Le chaotique processus de transition en Egypte a théoriquement réussi, hier, l'une de ses étapes les plus ardues, avec l'élection d'un président de la République. Théoriquement seulement. Car dans les faits, le chantier reste pratiquement entier, voire s'est alourdi de nouveaux contentieux au moment où la rue égyptienne, hier soudée autour de la revendication unanime de voir partir Hosni Moubarak et son régime, ne sait plus s'accorder sur un mot d'ordre pour pouvoir influer sur les événements.
L'élection de Mohamed Morsy, événement historique s'il en est ' ne serait-ce que parce qu'il est le premier islamiste assumé et déclaré à être élu à la fonction suprême dans le Monde arabe ' est surtout une victoire pour la confrérie qui voit là aboutir un combat vieux de plus de 80 ans.

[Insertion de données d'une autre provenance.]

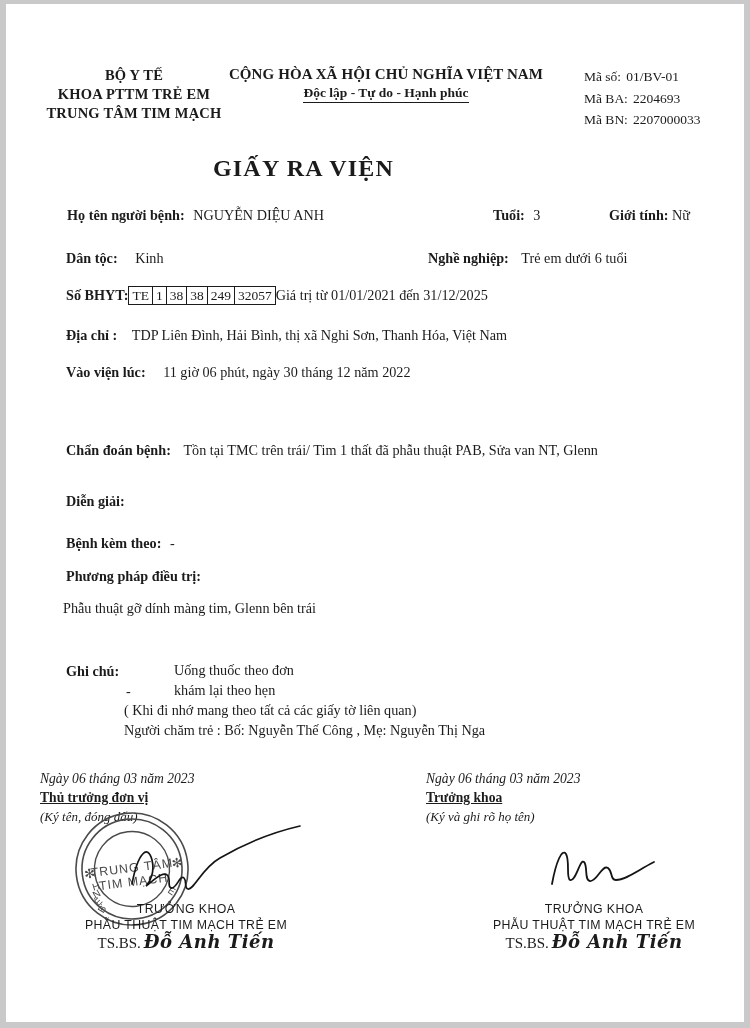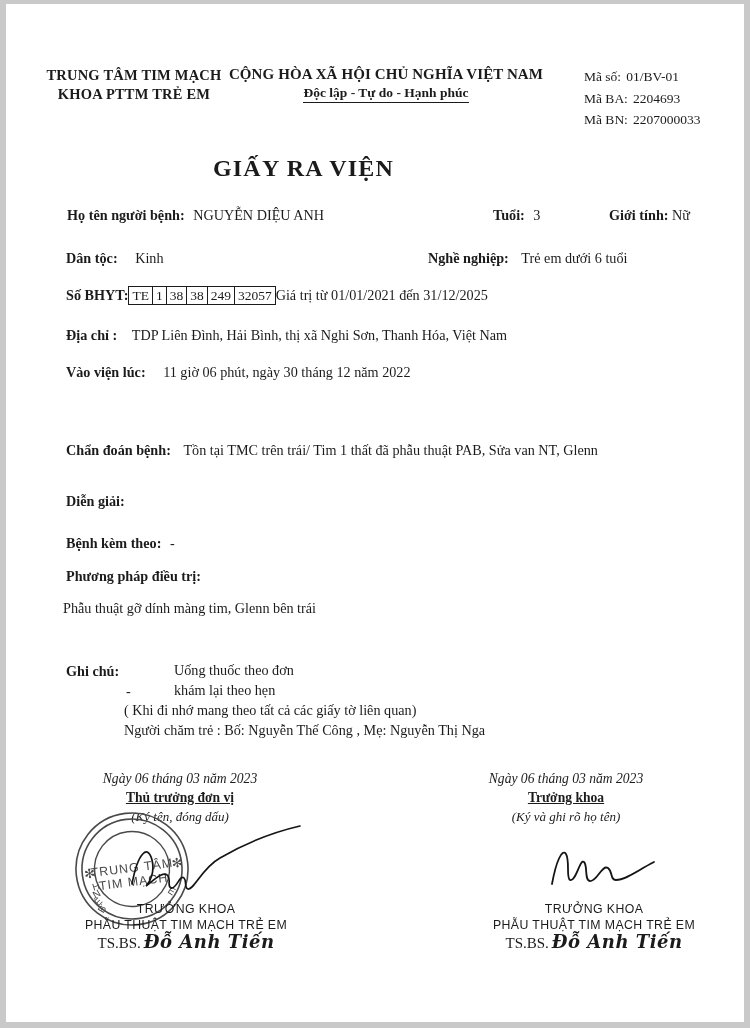"BỘ Y TẾ" div { html: none -> <div>BỘ Y TẾ</div> }
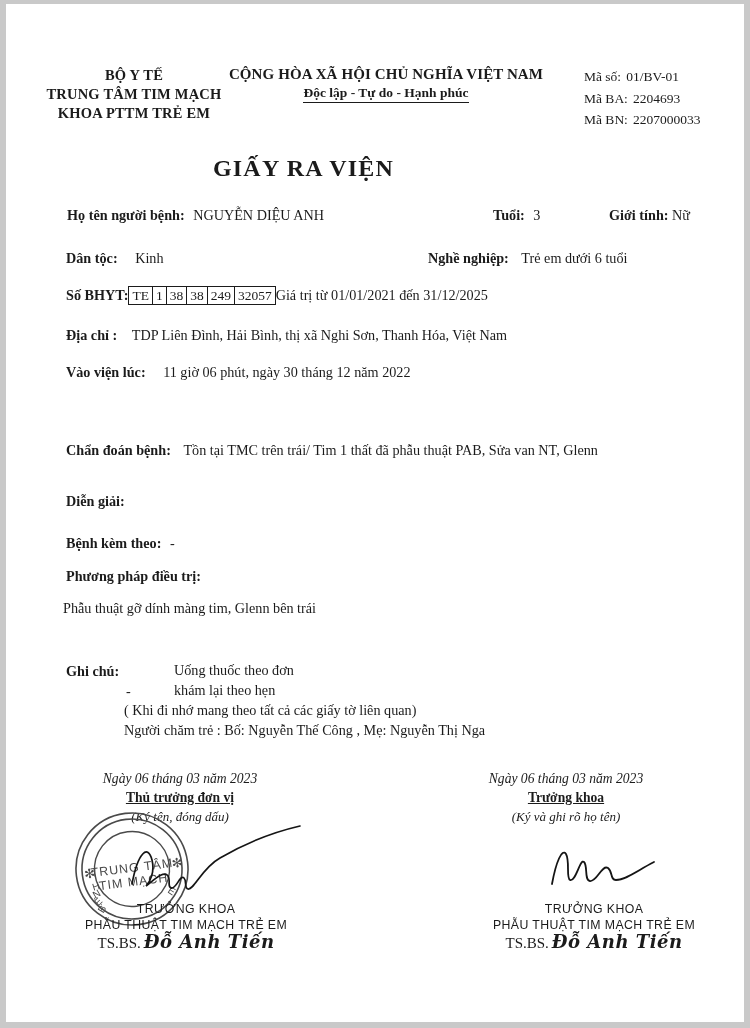"TRUNG TÂM TIM MẠCH" div { order: before "KHOA PTTM TRẺ EM" -> after "KHOA PTTM TRẺ EM" }
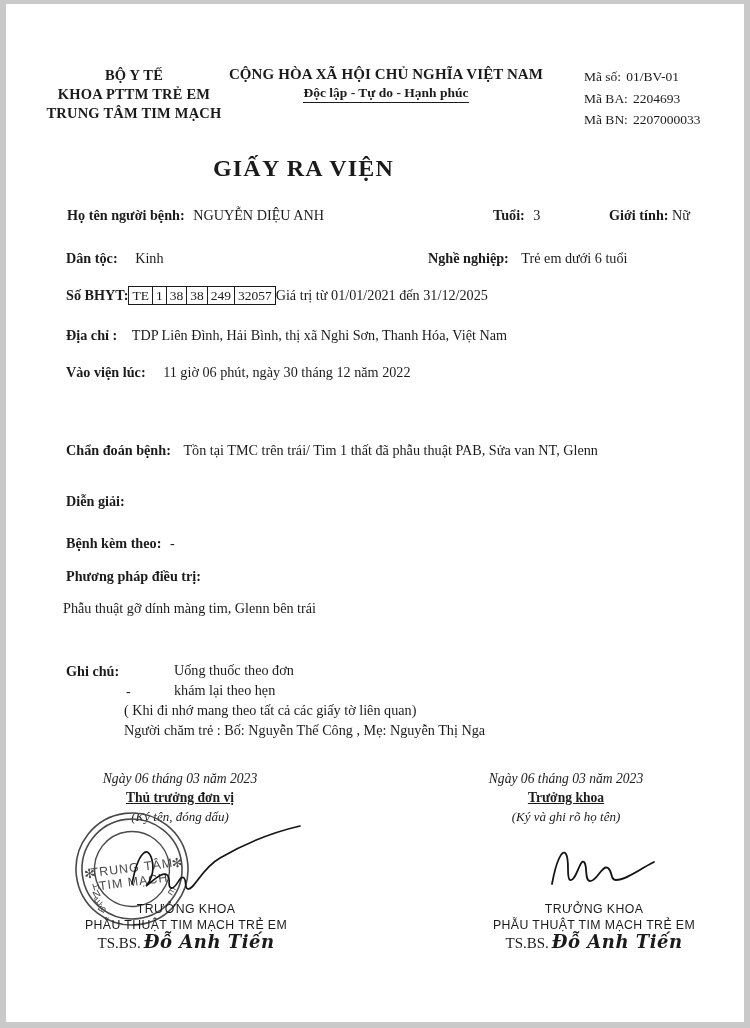"Ngày 06 tháng 03 năm" .sig-block { text-align: center -> none }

En la circonstance, c'est l'Egypte des Frères musulmans, la plus disciplinée et la plus organisée, qui a mis toute ses forces dans la bataille contre ce général en retraite, dernier Premier ministre de Hosni Moubarak, que le Conseil suprême des forces armées (CSFA) aurait sans doute préféré voir accéder à la fonction de raïs. Mais les militaires égyptiens, qui depuis une année et demie concentrent sur eux les critiques à l'intérieur et à l'extérieur du pays, ne peuvent pas tout se permettre.
Difficile en effet de faire passer la pilule d'un «coup d'Etat bis», après la dissolution du Parlement il y a à peine une dizaine de jours, même si l'éventualité a plané sur la présidentielle avec, notamment, l'attitude confiante du candidat Ahmed Chafik et le temps pris par la commission électorale à annoncer les résultats.
La place Tahrir a, certes, pavoisé hier, mais l'autre Egypte (près de la moitié des 50 millions d'électeurs), qui a préféré s'abstenir plutôt que de choisir entre la peste et le choléra, reste silencieuse et se sent de plus en plus dépossédée de la révolution au profit de protagonistes trop hégémoniques, et parfois liés par des complicités au secret bien gardé. L'incertitude demeure donc quant à l'avenir du c'ur du Monde arabe, où des enjeux à enchâssements ont jusqu'ici déjoué tous les pronostics.
Dans l'immédiat, le CSFA promet de remettre le pouvoir avant la fin du mois au président élu. Un pouvoir expurgé des instruments de son exercice. Car en l'absence du Parlement et d'une ébauche de la Constitution, le nouveau président devra s'inventer des missions et surtout se donner les moyens de les assumer. Or, ni le profil émoussé de l'homme ni les us politiques, plutôt entristes, de la confrérie qui l'a adoubé ne créditent un tel scénario. Le maréchal Tantaoui et ses pairs gardent quant à eux la haute main sur le pouvoir législatif, tout compte fait le plus décisif pour l'avenir, et la tutelle régalienne de régenter la sécurité, selon une combinaison dont l'arbitraire le dispute à l'ambiguïté.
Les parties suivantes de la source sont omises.